Excel.vim(github.com) |
That's a quite sad statement to make nowadays. I guess the old binary format might be worse regarding character sets, but at least the newer ones should use Unicode exclusively which makes this a very odd restriction.
Taking a piece of software and making all of the UI language localized is one thing. Making sure that your program doesn't blow up if it encounters UTF-8 is another thing. Nowadays if your program chokes on UTF-8, I think it's safe to just consider it broken.
In any case, looks like this is really where the issue may lie:
# for non-English characters
def getRealLengh(str):
length = len(str)
for s in str:
if ord(s) > 256:
length += 1
return length
and: for val in shn.row_values(n):
try: val = val.replace('\n',' ')
except: pass
val = isinstance(val, basestring) and val.strip() or str(val).strip()
line += val + ' ' * (30 - getRealLengh(val))
vim.current.buffer.append(line)
In accounting for the fix-width layout of non-ASCII characters.Like other people have pointed out, handling unicode properly does not mean internationalization. Handling utf-8 isn't even difficult if you just keep it in mind.
The notion of non-ASCII characters in user Excel documents IS NOT something rare even for English speaking nations. There are tons of people with foreign names, addresses and other personal information which is commonly stored in Excel documents. And the funny thing is: it's usually not alot of additional work to support UTF-8 if you START correctly.
> For vim 7.3 and less, it works well for almost all kinds of file formats,
> ie. .xls,.xlam,.xla,.xlsb,.xlsx,.xlsm,.xltx,.xltm,.xlt etc
Someone already pointed it out (https://github.com/yakiang/excel.vim/issues/5) on github: xlrd does not support the XLSB format (and the xlrd authors expressed no interest in building it)
The problem you will encounter is that most programs (Numbers, Google Docs) do not support XLSB.
Shameless plug: https://github.com/SheetJS/js-xlsx supports both XLSX and XLSB (AFAICT the only liberally licensed project that handles the format)
http://vim.wikia.com/wiki/Working_with_CSV_files
I'm not sure if it's what you're looking for, but I've found it very useful.
Edit: To clarify, I think this shows what hacking is all about. Playful cleverness and curiosity.
By the way, it's not utf-8, it's UTF-8. Whatever happened to taking pride in your writing and making it the best it can be?

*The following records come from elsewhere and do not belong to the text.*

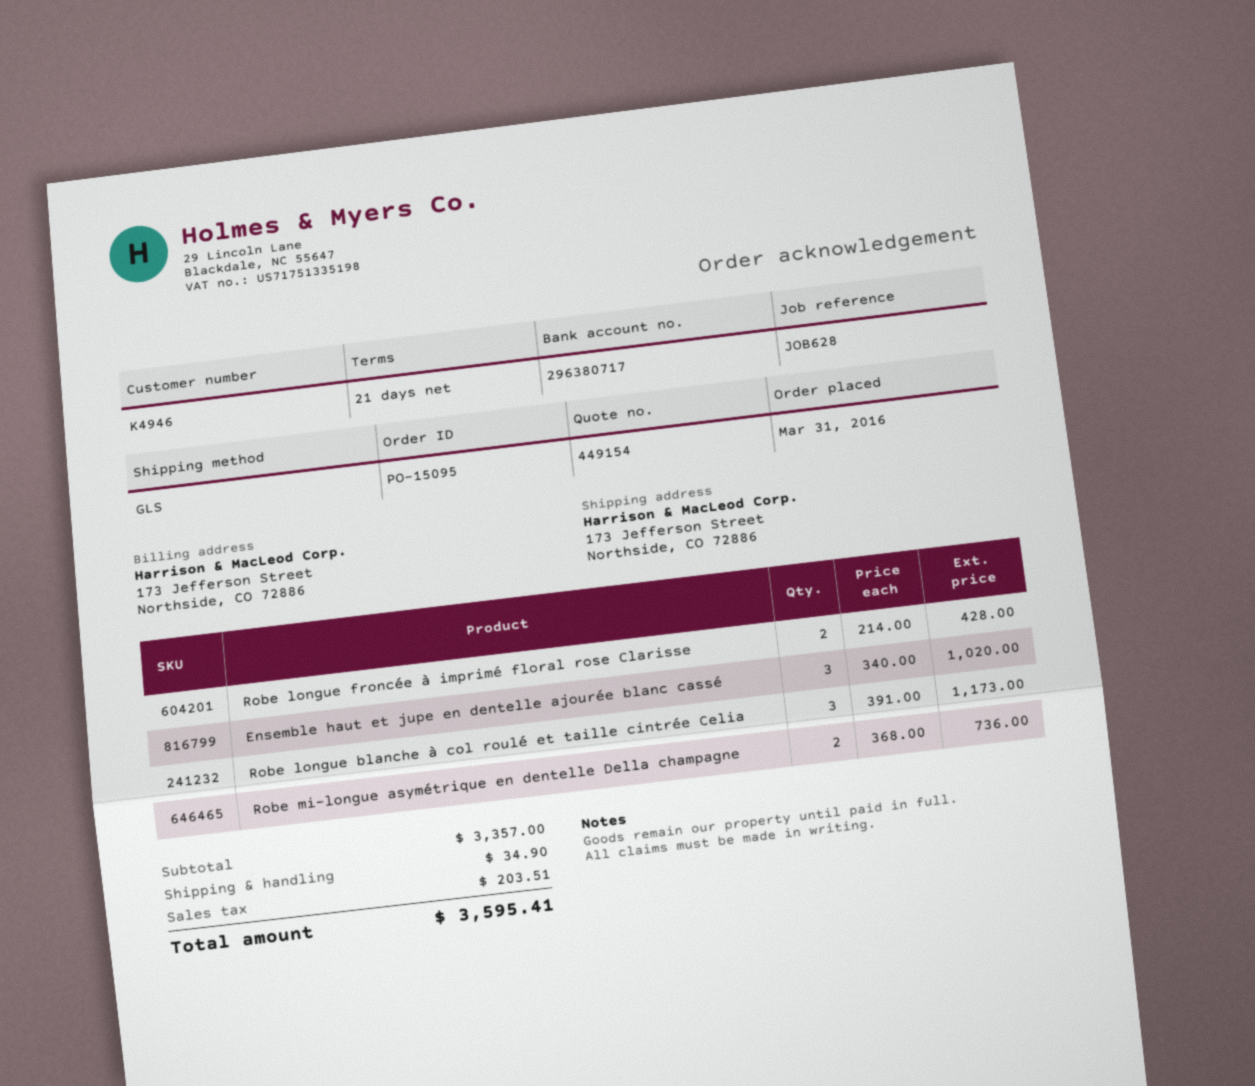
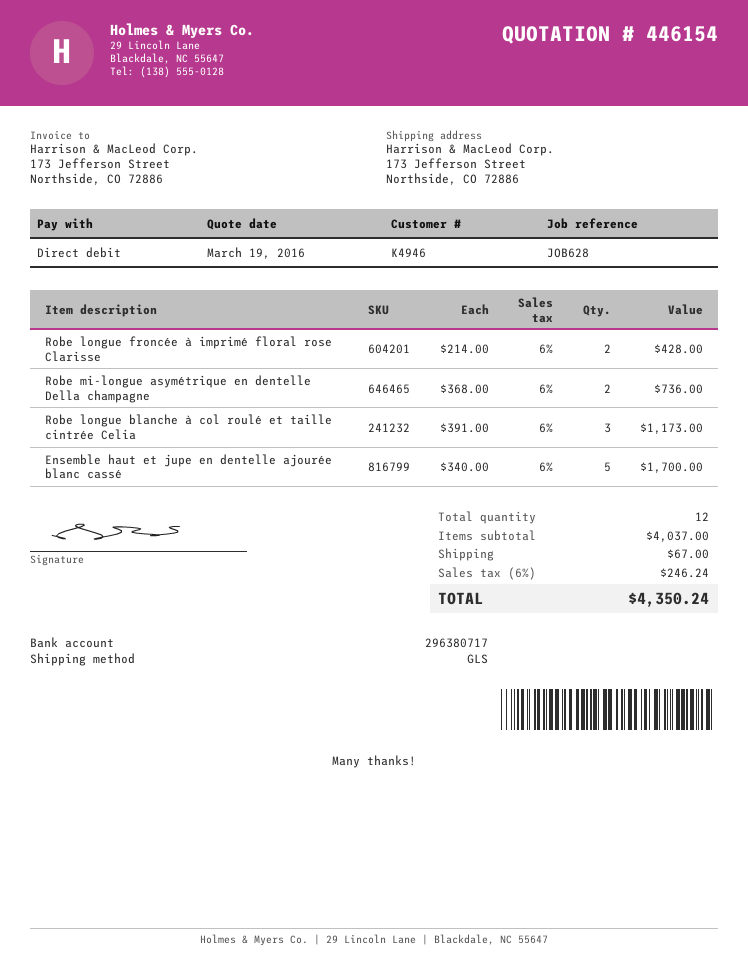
quote number: 449154 -> 446154
Ensemble haut et jupe en dentelle ajourée blanc cassé: 3 x 340.00 = 1020.00 -> 5 x 340.00 = 1700.00
subtotal: 3357.00 -> 4037.00
shipping: 34.90 -> 67.00
tax: 203.51 -> 246.24
total: 3595.41 -> 4350.24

Everyone has their own criteria for quality, and you can't hope to satisfy everyone. Everyone with even a mildly successful project in open source knows this. Scratch your own itch, make it work, accept any request that meets with your vision, and keep a permissive licence so those that don't can fork. Otherwise, the arrogance being asserted, that you can somehow determine if my contribution is worth of existing, is baffling.
I'd rather people who build stuff for themselves release it to the rest of us than keep it to themselves.

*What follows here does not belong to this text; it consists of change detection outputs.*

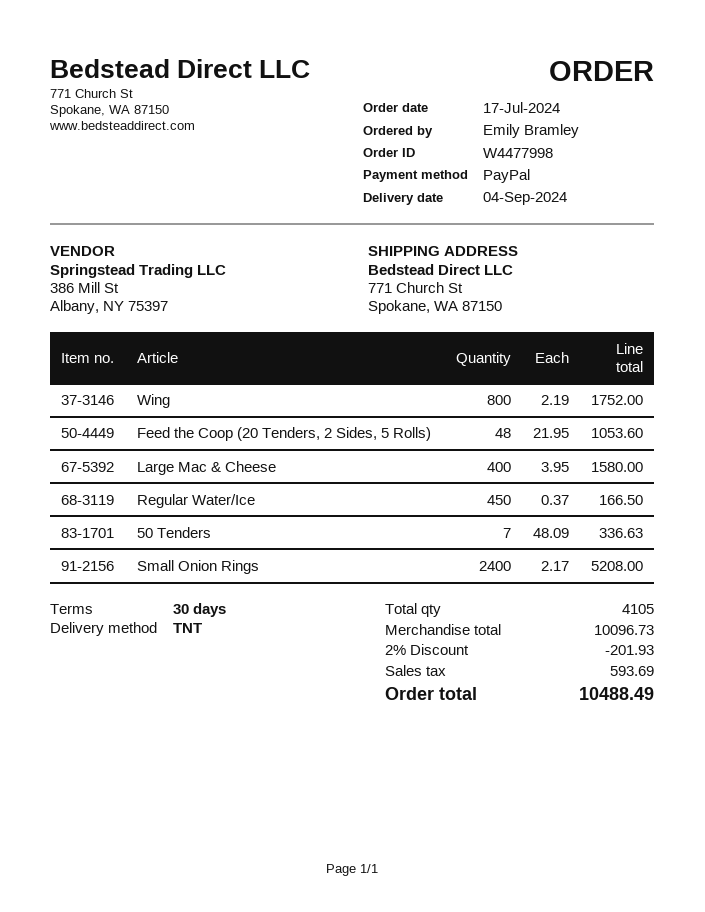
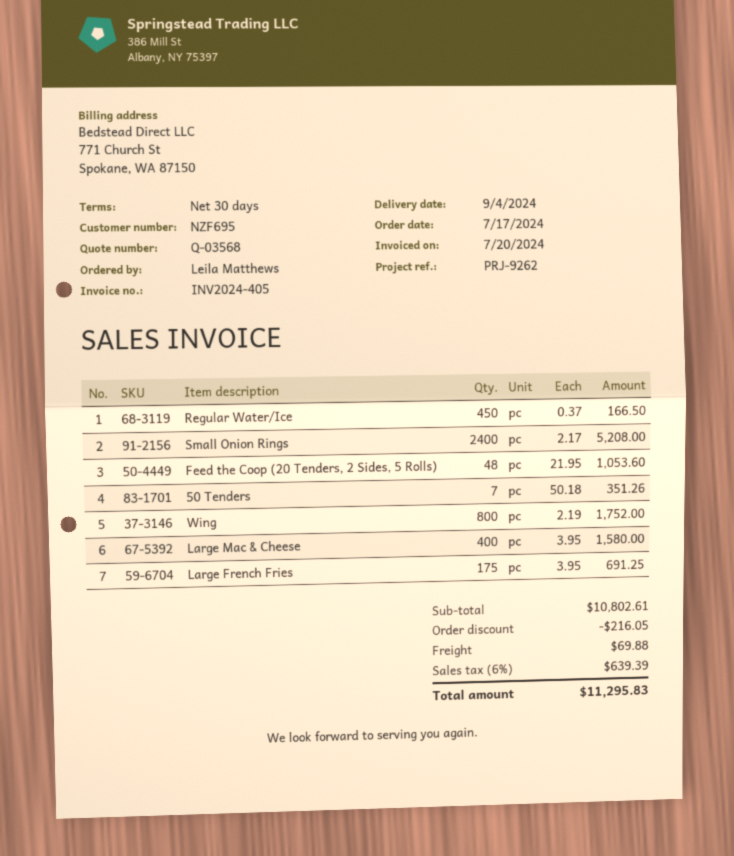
ordered by: Emily Bramley -> Leila Matthews
50 Tenders: 7 x 48.09 = 336.63 -> 7 x 50.18 = 351.26
Large French Fries: none -> 175 x 3.95 = 691.25
subtotal: 10096.73 -> 10802.61
discount: 201.93 -> 216.05
shipping: none -> 69.88
tax: 593.69 -> 639.39
total: 10488.49 -> 11295.83

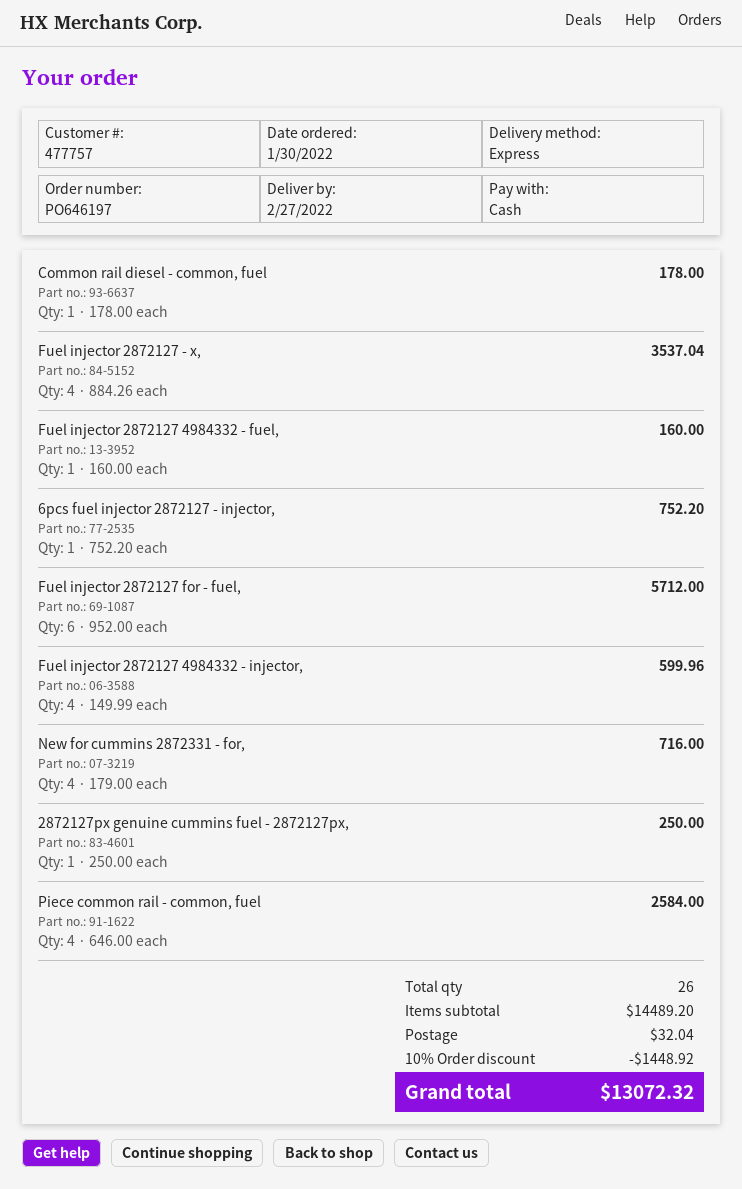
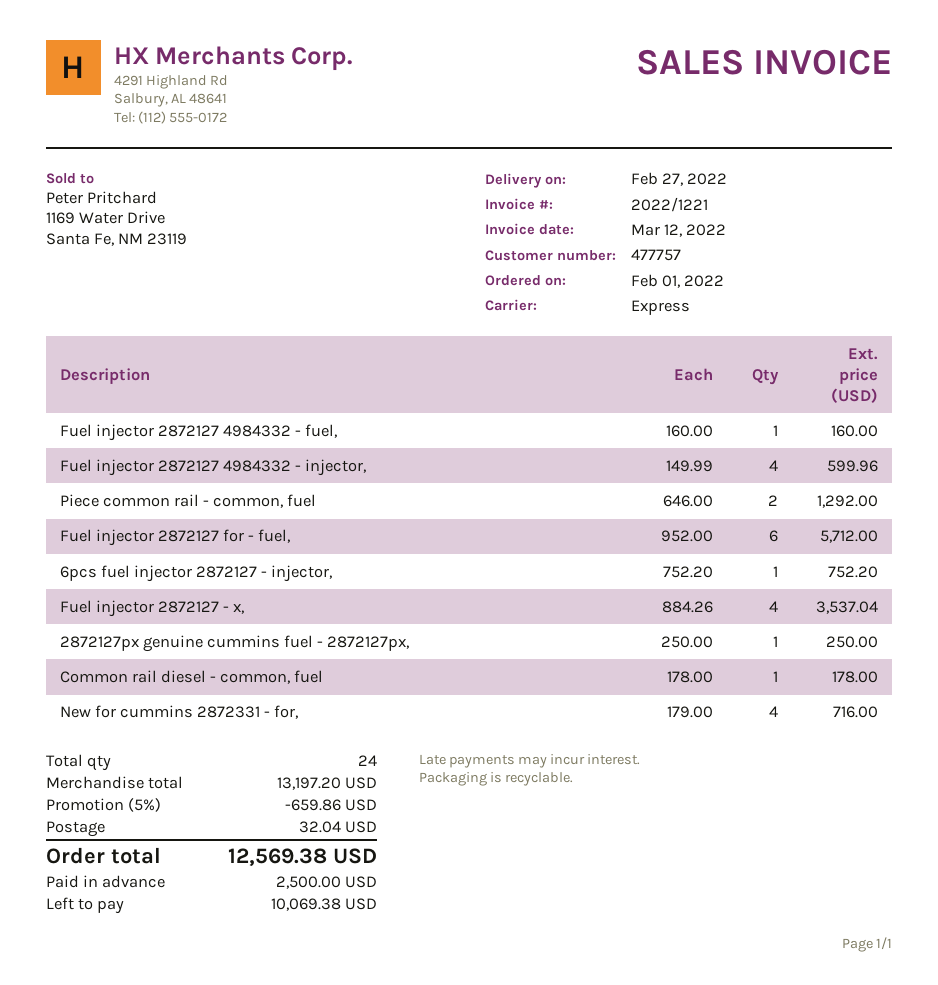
order date: 2022-01-30 -> 2022-02-01
Piece common rail - common, fuel: 4 x 646.00 = 2584.00 -> 2 x 646.00 = 1292.00
total quantity: 26 -> 24
subtotal: 14489.20 -> 13197.20
discount: 10% = 1448.92 -> 5% = 659.86
total: 13072.32 -> 12569.38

Regardless, I think people should be applauded for releasing their work instead of shamed. And of course, if it's not a lot of work, a pull request would likely be appreciated ;)
> A Show HN needn't be complicated or look slick. HN users are comfortable with work that's at an early stage.
> Be respectful. Anyone sharing work is making a contribution, however modest.
> When something isn't good, you needn't pretend that it is. But don't be gratuitously negative.
I'm not saying it people shouldn't be open to criticism, but I think terms such as downright shameful fall under the category of gratuitously negative.
Here is the master list of codepages used by Excel: https://github.com/SheetJS/js-codepage/blob/master/excel.csv (disclaimer: I built this as part of the in-browser XLS parser https://github.com/SheetJS/js-xls)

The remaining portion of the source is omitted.